A lição de Jó
Quando se conhecem as razões dos fatos que nos incomodam, quando compreendemos os motivos das dificuldades que nos cercam, a possibilidade de aceitarmos e reagirmos bem a um evento negativo se torna maior. Em certa medida, essa é a tarefa de todo tipo de terapia: dar razões às intempéries que todos sofremos, emprestar algum sentido ao que, à primeira vista, é caótico e absurdo, fazer-nos ver os motivos dos males que sofremos, a fim de que os desafios incomensuráveis pelos quais passamos não sejam entendidos como um capricho maquiavélico do universo contra nós. A racionalização dessas dores é característica maximamente humana e tem o objetivo de liberar o homem de uma luta invencível: quem suportaria uma batalha contra um universo que existisse apenas para frustrar meus desejos e aspirações? Entender as razões que nos trouxeram até a situação lastimosa na qual eventualmente nos encontramos torna possível a sanidade mental e faz com que seja suportável o convívio com tais situações.
Mas acontece que, em muitos casos e até durante muitos anos, as razões pelas quais os matrimônios passam por certas dificuldades não são claras para os casais. Com alguma frequência, os motivos pelos quais passamos por dificuldades em nossos relacionamentos ficam ocultos por décadas. Parece que Deus deseja que caminhemos no escuro, sem entender as razões das dores, sem ver os motivos das crises, sem ultrapassar a neblina colocada diante de nossos olhos, impedindo a visão da realidade. De um modo mais filosófico: parece que o amor humano precisa ultrapassar a barreira da razão para amadurecer definitivamente. Ultimamente tenho refletido sobre esses fatos e acredito que uma luz chegou da estória de Jó.

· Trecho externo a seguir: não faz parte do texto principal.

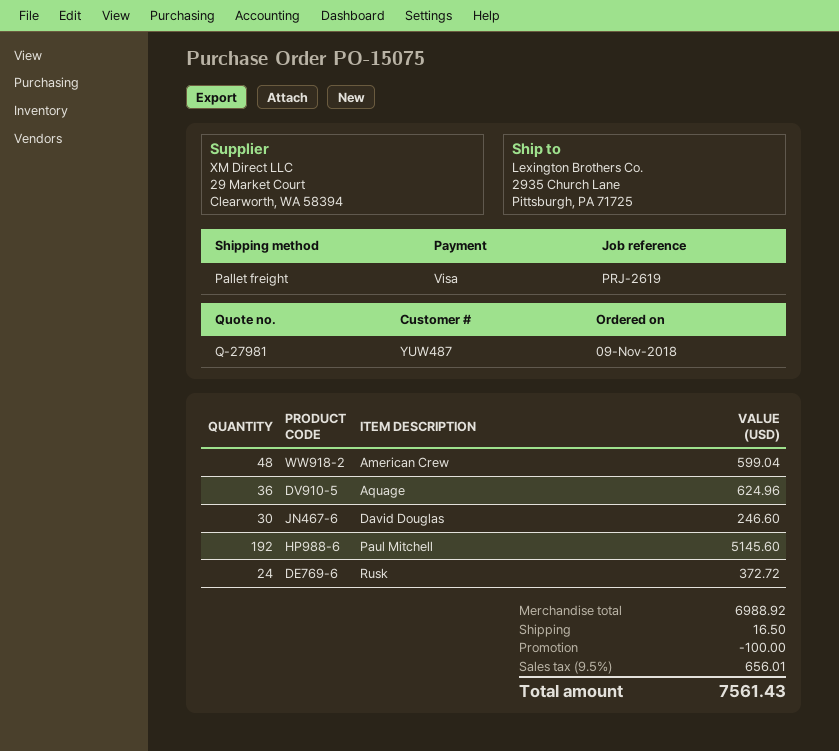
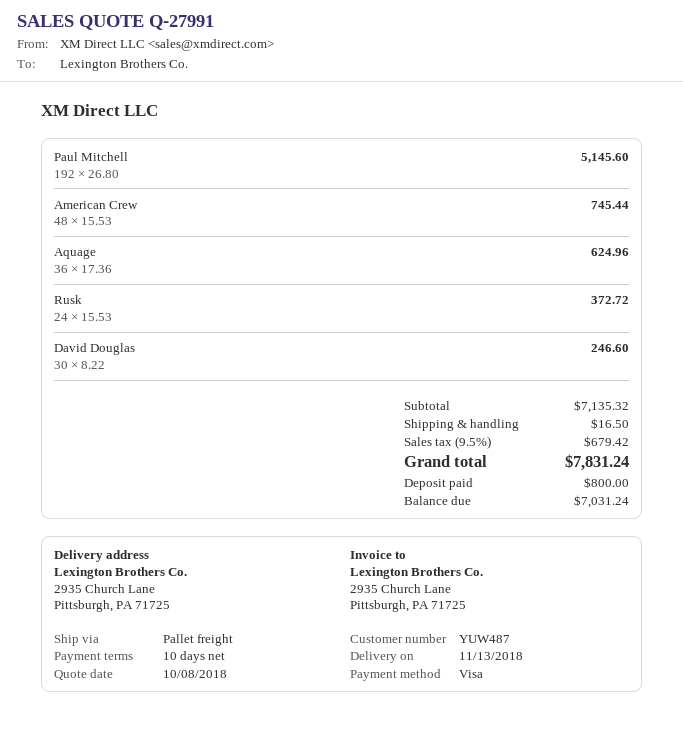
quote number: Q-27981 -> Q-27991
American Crew: 48 for 599.04 -> 48 for 745.44
subtotal: 6988.92 -> 7135.32
discount: 100.00 -> none
tax: 9.5% = 656.01 -> 9.5% = 679.42
total: 7561.43 -> 7831.24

Veja bem: o personagem do Antigo Testamento, Jó, era um homem de fé. Tinha uma vida materialmente próspera, mas também possuía o respeito de familiares e amigos. E sem que soubesse o porquê, seus bens foram dizimados; sua reputação, atacada; seus filhos, mortos; seu matrimônio, destruído. Tudo isso aconteceu sem que Jó tivesse feito coisa alguma que merecesse tamanha reprimenda. E como as ações que terminaram com seu malefício não foram por ele provocadas, Jó também nada poderia ter feito para evitar que os eventos acontecessem, na intensidade e gravidade com que aconteceram. Só uma coisa o personagem poderia ter feito: manter a fé e amar a Deus, apesar das tragédias que sobrevieram seus negócios e familiares. Jó é um personagem com uma missão específica: explicar que o maior bem que um homem pode ter é Deus. Nem a esposa, nem os filhos, muito menos a própria saúde e os bens foram poupados nessa estória da tragédia humana. A única atitude que Jó poderia ter era ficar onde sempre esteve.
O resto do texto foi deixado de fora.